Sumsel.co - Tingkat inflasi Kota Palembang pada Oktober 2025 tercatat sebesar 3,36 persen secara tahunan (year-on-year), sedikit lebih tinggi dibandingkan target inflasi nasional 2,5 ± 1 persen. Kenaikan ini dipicu oleh lonjakan harga emas perhiasan dan penyesuaian harga bahan bakar minyak (BBM) non-subsidi, seperti Solar, Dexlite, dan Pertamina Dex yang naik antara Rp100 hingga Rp150 per liter.
Asisten II Sekretariat Daerah Kota Palembang, Isnaini Madani, menjelaskan bahwa komoditas pangan masih menjadi penyumbang utama inflasi di kota ini.

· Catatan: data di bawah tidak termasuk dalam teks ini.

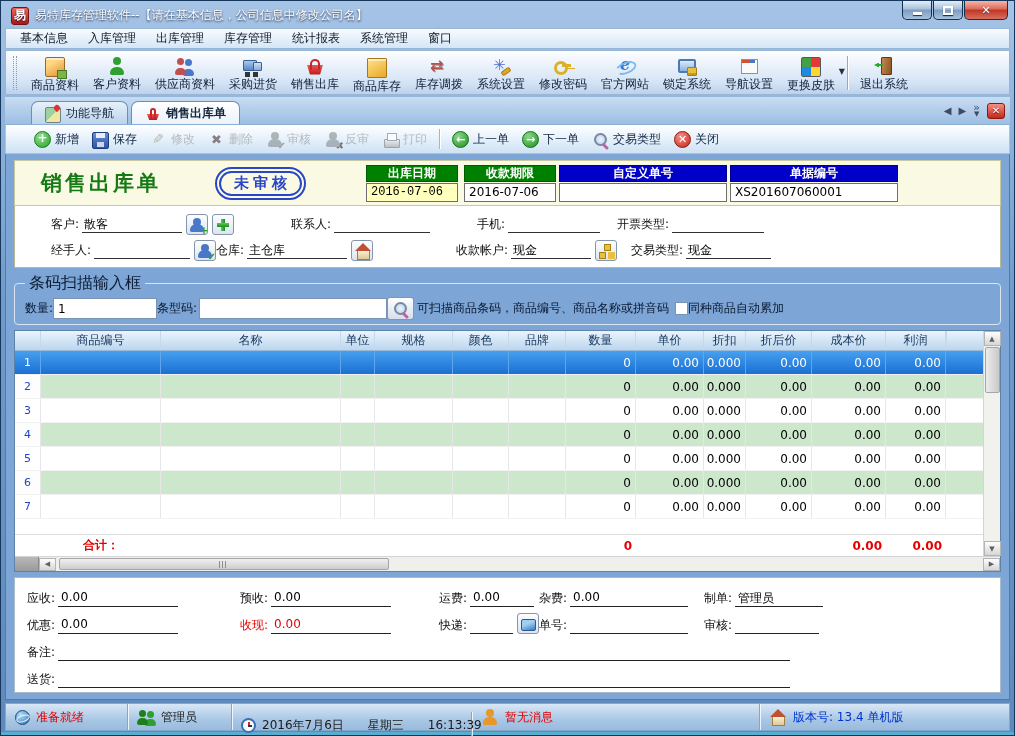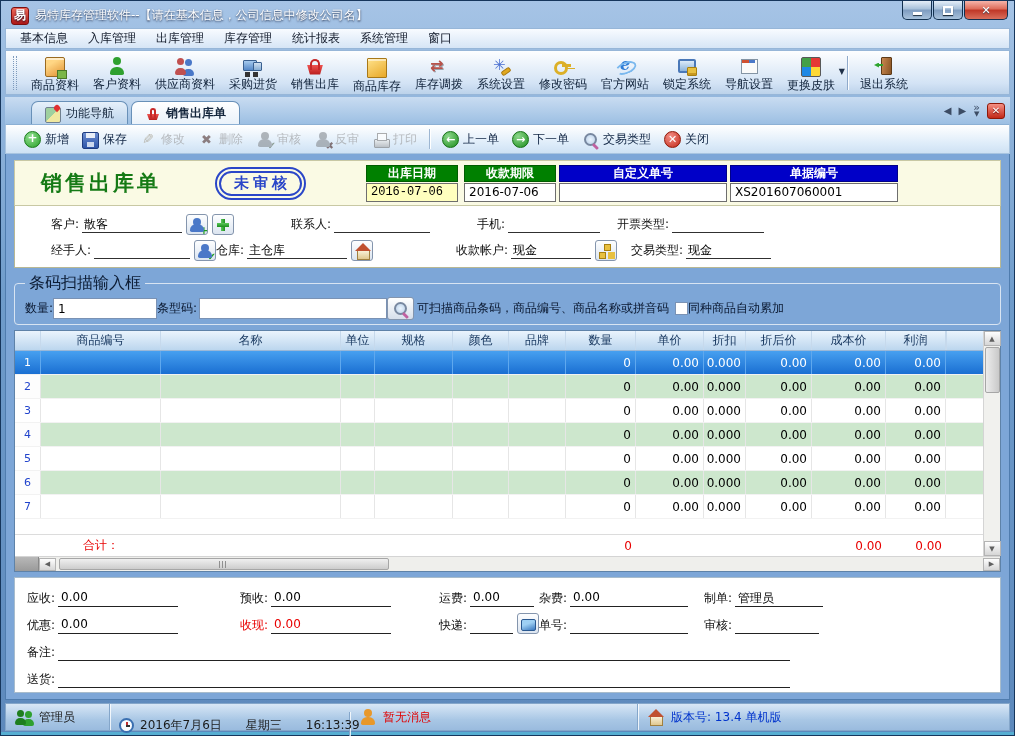"新增" .formbar { padding-left: 12px -> 22px }
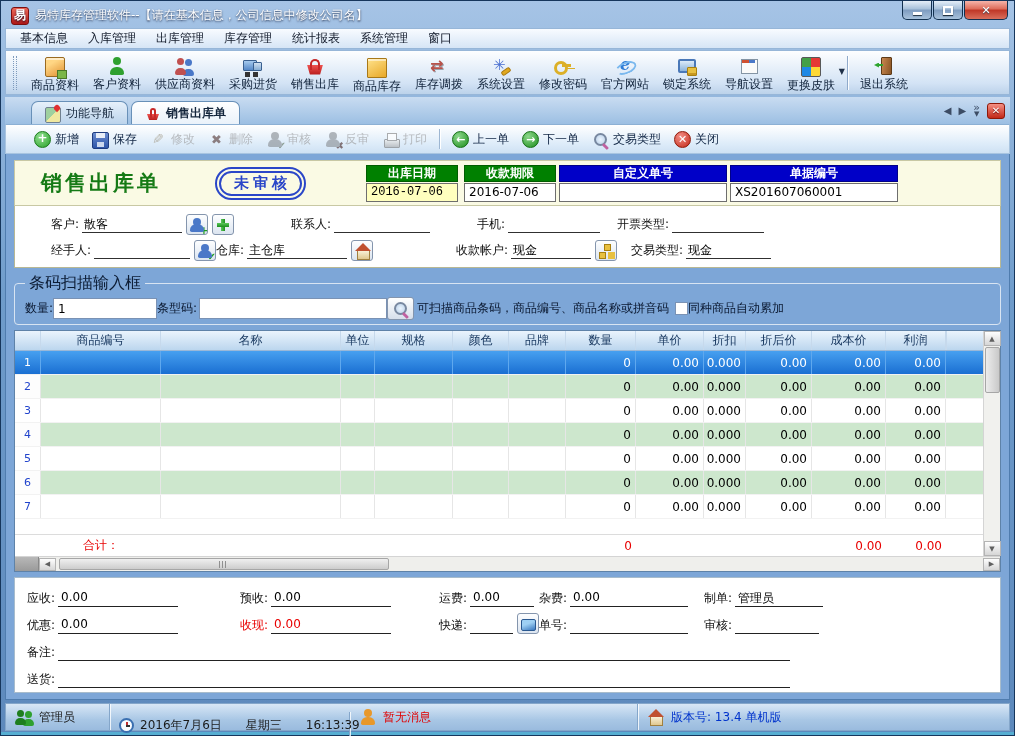"合计：" .gtotal .gc { font-weight: normal -> bold }
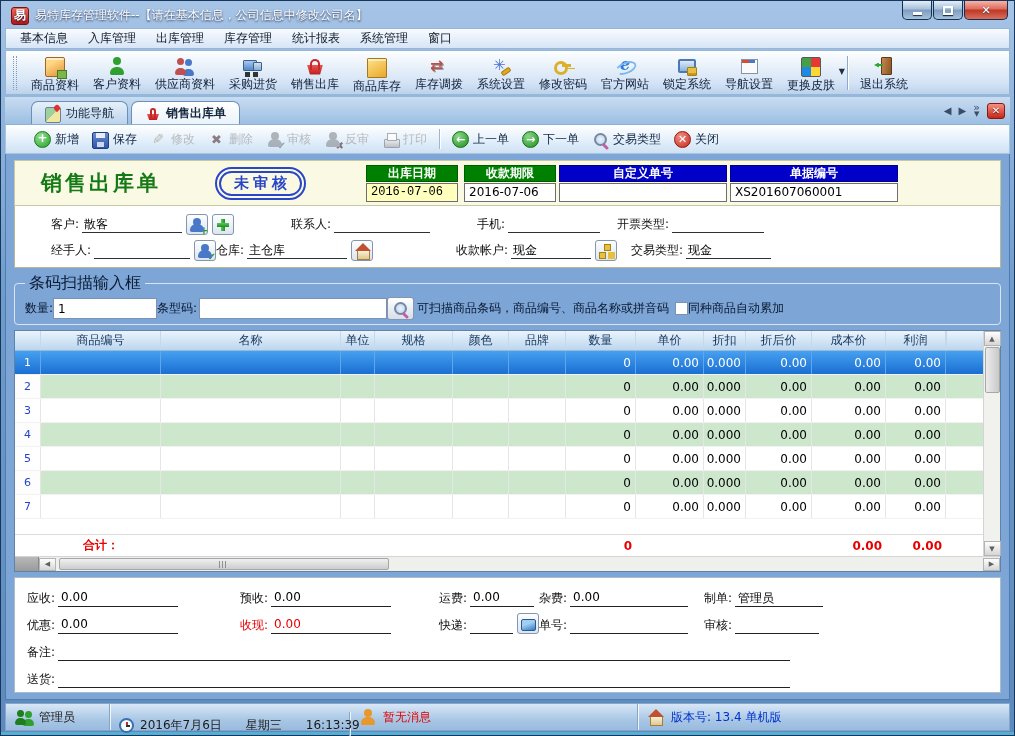"准备就绪" div.seg { html: none -> <div> <span></span> <span>准备就绪</span> </div> }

“Inflasi tertinggi berasal dari sektor makanan, minuman, dan tembakau dengan andil 1,56 persen. Komoditas yang menyumbang kenaikan terbesar adalah daging ayam ras, telur ayam ras, ikan gabus, dan wortel,” ujar Isnaini.
Meski begitu, Isnaini menegaskan bahwa inflasi di Palembang masih berada dalam kondisi terkendali. Pemerintah Kota (Pemkot) terus memperkuat koordinasi bersama Tim Pengendalian Inflasi Daerah (TPID) dan instansi terkait agar laju harga tetap stabil menjelang akhir tahun.
Strategi 4K Jadi Langkah Utama Pemkot
Untuk menjaga stabilitas harga, Pemkot Palembang menerapkan Strategi 4K yang meliputi ketersediaan pasokan, kestabilan harga, kelancaran distribusi, dan komunikasi efektif.
“Ketersediaan pasokan dilakukan dengan meningkatkan kerja sama antar daerah, pembagian bibit tanaman, dan pupuk bersubsidi,” papar Isnaini.
“Kemudian kestabilan harga, Pemkot akan lakukan operasi pasar murah di kecamatan dan kelurahan, penguatan pasar tradisional, serta penyaluran cadangan pangan bersama Bulog,” lanjutnya.
“Lalu kelancaran distribusi dilakukan melalui perbaikan jalan, revitalisasi pasar, dan pengaturan lalu lintas untuk mendukung logistik,” tambahnya.
“Setelah itu komunikasi efektif. Penyampaian informasi melalui media, koordinasi dengan daerah produsen dan distributor, serta kampanye belanja di pasar tradisional,” beber Isnaini.